» **WHAT THE EXERCISE ASKS**: Please output exactly the part of the records below that opens with the line containing "2016-05-20 | 调整后" and closes with the line containing "平均 | 宏观_出口价格指数(车船航): 97.7 -> 98.0", both lines included, and nothing else.

» **SUPPLIED RECORDS**:

══════════

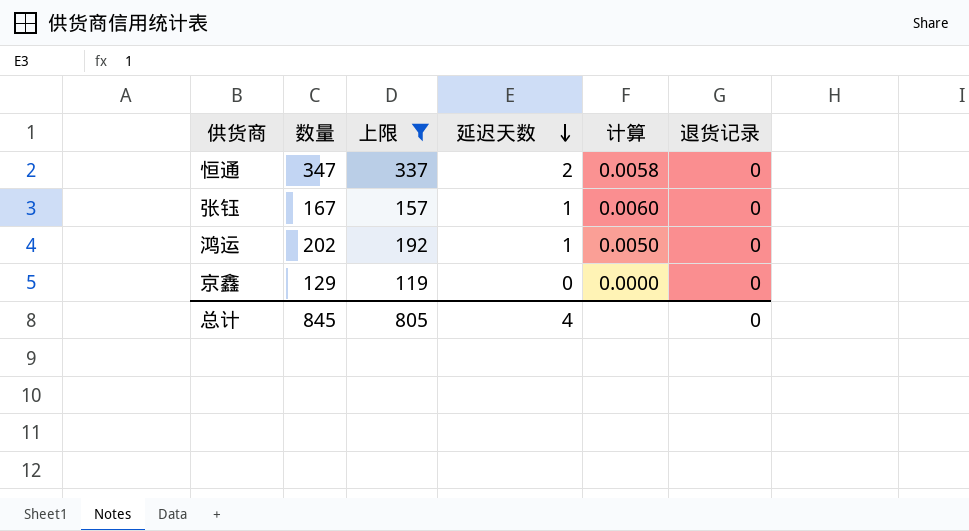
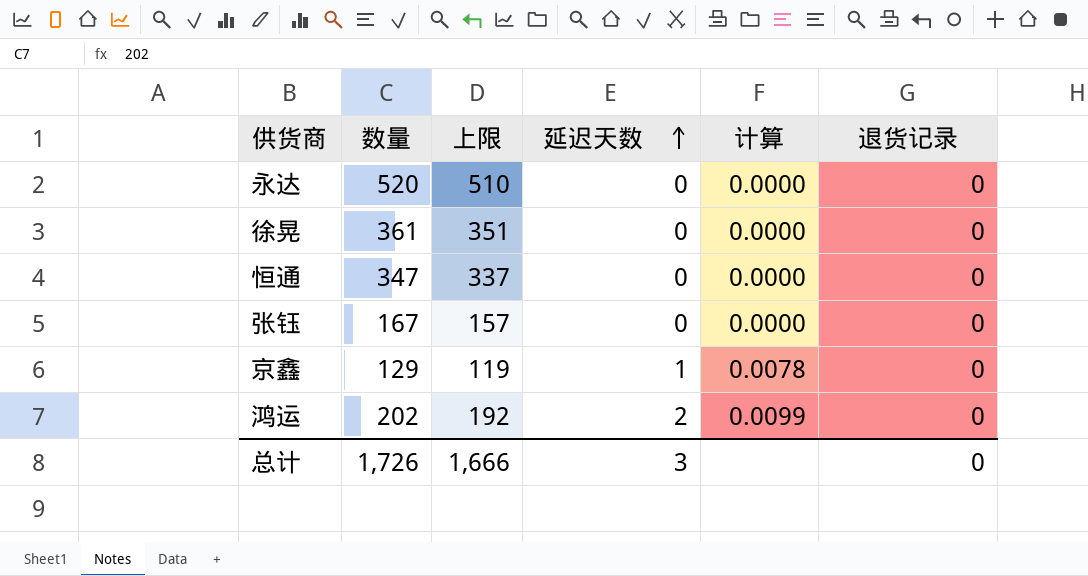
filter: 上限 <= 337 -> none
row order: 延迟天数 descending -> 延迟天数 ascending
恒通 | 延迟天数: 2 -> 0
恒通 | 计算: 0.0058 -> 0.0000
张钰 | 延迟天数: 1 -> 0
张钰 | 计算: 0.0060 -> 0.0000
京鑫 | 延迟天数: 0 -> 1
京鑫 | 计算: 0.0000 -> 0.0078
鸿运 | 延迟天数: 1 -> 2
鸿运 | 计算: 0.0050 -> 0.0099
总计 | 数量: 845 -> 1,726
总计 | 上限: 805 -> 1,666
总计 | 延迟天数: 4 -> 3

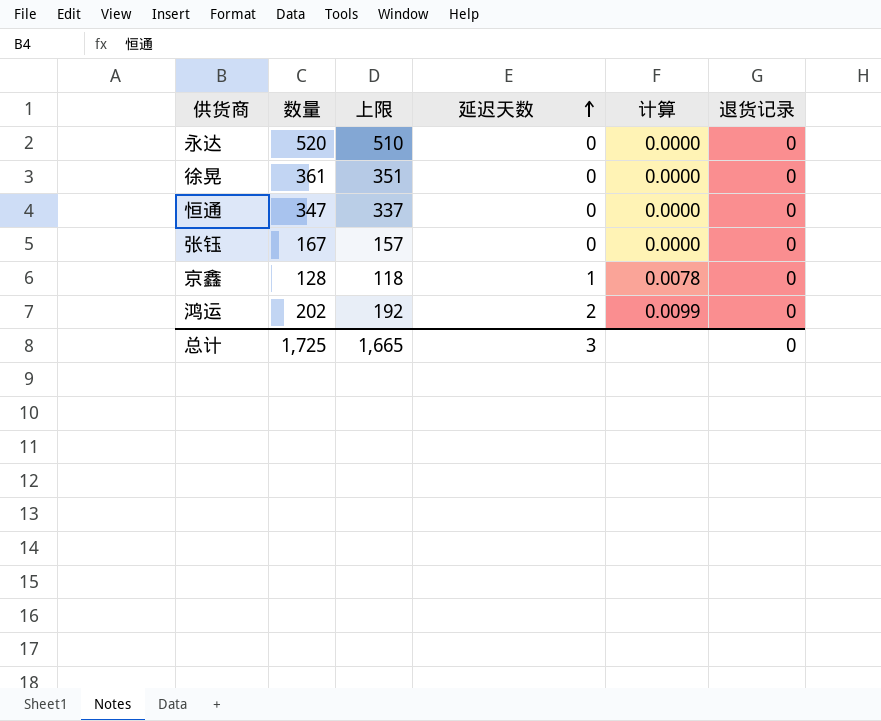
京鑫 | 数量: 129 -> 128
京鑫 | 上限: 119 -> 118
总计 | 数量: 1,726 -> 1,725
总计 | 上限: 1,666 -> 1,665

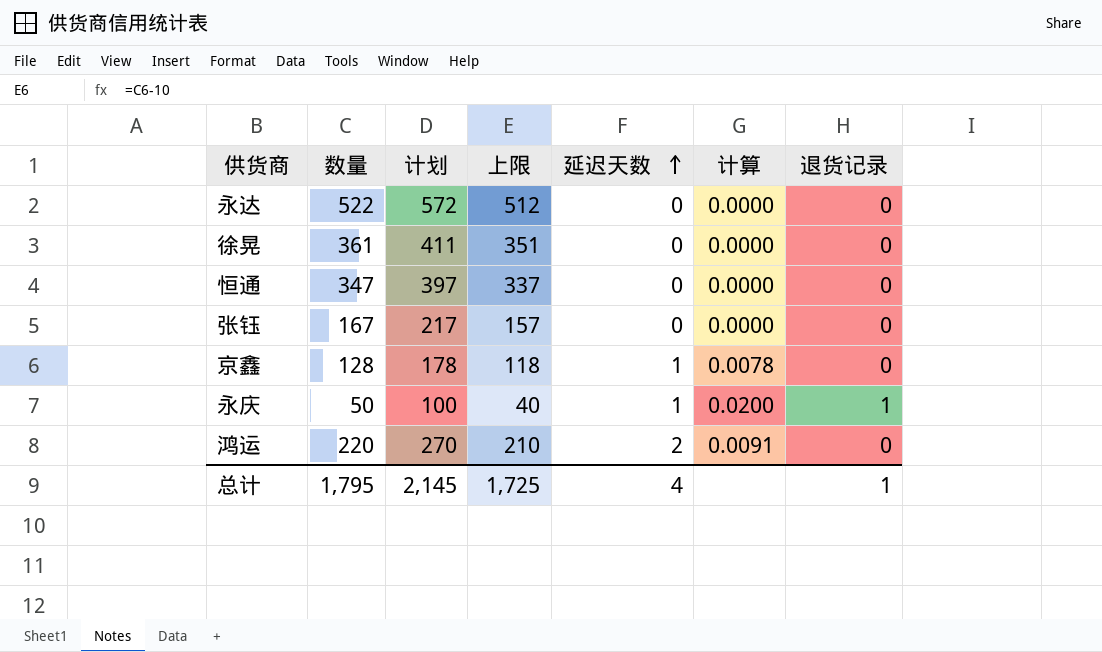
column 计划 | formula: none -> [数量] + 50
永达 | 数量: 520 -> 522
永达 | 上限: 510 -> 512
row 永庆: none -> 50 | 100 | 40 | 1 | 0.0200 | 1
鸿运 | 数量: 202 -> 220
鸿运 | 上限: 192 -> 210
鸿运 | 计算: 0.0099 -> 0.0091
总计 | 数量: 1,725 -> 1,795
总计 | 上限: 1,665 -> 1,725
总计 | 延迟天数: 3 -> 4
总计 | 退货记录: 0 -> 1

══════════

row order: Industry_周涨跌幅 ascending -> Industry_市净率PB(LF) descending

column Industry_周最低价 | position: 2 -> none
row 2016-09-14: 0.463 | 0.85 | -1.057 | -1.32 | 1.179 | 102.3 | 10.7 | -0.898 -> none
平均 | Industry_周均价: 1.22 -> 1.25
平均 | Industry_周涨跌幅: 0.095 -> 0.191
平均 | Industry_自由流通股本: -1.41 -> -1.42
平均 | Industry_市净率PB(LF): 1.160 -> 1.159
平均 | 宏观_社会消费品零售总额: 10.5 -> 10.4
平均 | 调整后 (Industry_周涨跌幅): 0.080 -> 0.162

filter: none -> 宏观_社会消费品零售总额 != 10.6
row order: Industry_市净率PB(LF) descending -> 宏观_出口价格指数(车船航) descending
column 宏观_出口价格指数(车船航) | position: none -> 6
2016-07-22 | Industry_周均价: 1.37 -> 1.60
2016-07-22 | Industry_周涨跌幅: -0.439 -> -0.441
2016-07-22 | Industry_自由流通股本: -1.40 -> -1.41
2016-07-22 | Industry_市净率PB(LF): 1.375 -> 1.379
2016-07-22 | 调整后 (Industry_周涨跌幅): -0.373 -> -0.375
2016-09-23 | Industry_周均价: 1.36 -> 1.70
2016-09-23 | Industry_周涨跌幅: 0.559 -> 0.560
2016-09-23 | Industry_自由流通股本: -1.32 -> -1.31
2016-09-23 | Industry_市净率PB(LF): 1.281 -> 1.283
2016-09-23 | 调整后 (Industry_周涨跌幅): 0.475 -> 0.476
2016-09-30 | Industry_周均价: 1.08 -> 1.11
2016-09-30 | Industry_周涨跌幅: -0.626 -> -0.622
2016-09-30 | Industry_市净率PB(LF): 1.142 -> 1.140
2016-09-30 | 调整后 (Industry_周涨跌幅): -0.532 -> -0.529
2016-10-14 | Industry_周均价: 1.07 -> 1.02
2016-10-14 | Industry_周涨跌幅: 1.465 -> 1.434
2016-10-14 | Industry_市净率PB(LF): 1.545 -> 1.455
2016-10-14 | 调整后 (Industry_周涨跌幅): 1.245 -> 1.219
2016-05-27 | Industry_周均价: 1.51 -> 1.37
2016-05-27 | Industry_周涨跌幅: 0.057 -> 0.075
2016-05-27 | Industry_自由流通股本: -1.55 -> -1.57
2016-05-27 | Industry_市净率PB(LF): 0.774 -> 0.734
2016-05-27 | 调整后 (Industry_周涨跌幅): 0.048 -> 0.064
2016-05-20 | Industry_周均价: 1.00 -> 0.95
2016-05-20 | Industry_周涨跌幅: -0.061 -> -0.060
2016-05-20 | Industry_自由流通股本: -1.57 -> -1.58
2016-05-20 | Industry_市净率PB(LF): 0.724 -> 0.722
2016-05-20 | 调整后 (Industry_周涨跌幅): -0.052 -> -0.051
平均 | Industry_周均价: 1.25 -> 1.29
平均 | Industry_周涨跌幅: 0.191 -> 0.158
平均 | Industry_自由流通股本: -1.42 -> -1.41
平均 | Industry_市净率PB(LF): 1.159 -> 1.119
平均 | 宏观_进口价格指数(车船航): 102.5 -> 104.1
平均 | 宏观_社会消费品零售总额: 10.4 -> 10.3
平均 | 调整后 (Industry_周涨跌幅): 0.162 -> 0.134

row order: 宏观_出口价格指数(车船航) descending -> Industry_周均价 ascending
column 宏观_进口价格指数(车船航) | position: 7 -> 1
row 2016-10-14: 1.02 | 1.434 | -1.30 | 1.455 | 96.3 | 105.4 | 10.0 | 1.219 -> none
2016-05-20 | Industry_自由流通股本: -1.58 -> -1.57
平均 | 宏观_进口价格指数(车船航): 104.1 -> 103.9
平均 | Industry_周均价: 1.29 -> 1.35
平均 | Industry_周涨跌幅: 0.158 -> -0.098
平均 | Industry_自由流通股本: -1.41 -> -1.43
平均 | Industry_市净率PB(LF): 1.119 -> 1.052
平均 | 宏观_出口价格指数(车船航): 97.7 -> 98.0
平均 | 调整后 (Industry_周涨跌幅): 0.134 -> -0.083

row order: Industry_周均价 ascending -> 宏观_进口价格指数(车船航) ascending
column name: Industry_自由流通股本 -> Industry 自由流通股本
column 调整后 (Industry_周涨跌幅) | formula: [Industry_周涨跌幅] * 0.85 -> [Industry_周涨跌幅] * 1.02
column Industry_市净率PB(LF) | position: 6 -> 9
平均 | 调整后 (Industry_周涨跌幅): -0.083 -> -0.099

══════════

» **OUTPUT OF THE TASK**:
2016-05-20 | 调整后 (Industry_周涨跌幅): -0.052 -> -0.051
平均 | Industry_周均价: 1.25 -> 1.29
平均 | Industry_周涨跌幅: 0.191 -> 0.158
平均 | Industry_自由流通股本: -1.42 -> -1.41
平均 | Industry_市净率PB(LF): 1.159 -> 1.119
平均 | 宏观_进口价格指数(车船航): 102.5 -> 104.1
平均 | 宏观_社会消费品零售总额: 10.4 -> 10.3
平均 | 调整后 (Industry_周涨跌幅): 0.162 -> 0.134

row order: 宏观_出口价格指数(车船航) descending -> Industry_周均价 ascending
column 宏观_进口价格指数(车船航) | position: 7 -> 1
row 2016-10-14: 1.02 | 1.434 | -1.30 | 1.455 | 96.3 | 105.4 | 10.0 | 1.219 -> none
2016-05-20 | Industry_自由流通股本: -1.58 -> -1.57
平均 | 宏观_进口价格指数(车船航): 104.1 -> 103.9
平均 | Industry_周均价: 1.29 -> 1.35
平均 | Industry_周涨跌幅: 0.158 -> -0.098
平均 | Industry_自由流通股本: -1.41 -> -1.43
平均 | Industry_市净率PB(LF): 1.119 -> 1.052
平均 | 宏观_出口价格指数(车船航): 97.7 -> 98.0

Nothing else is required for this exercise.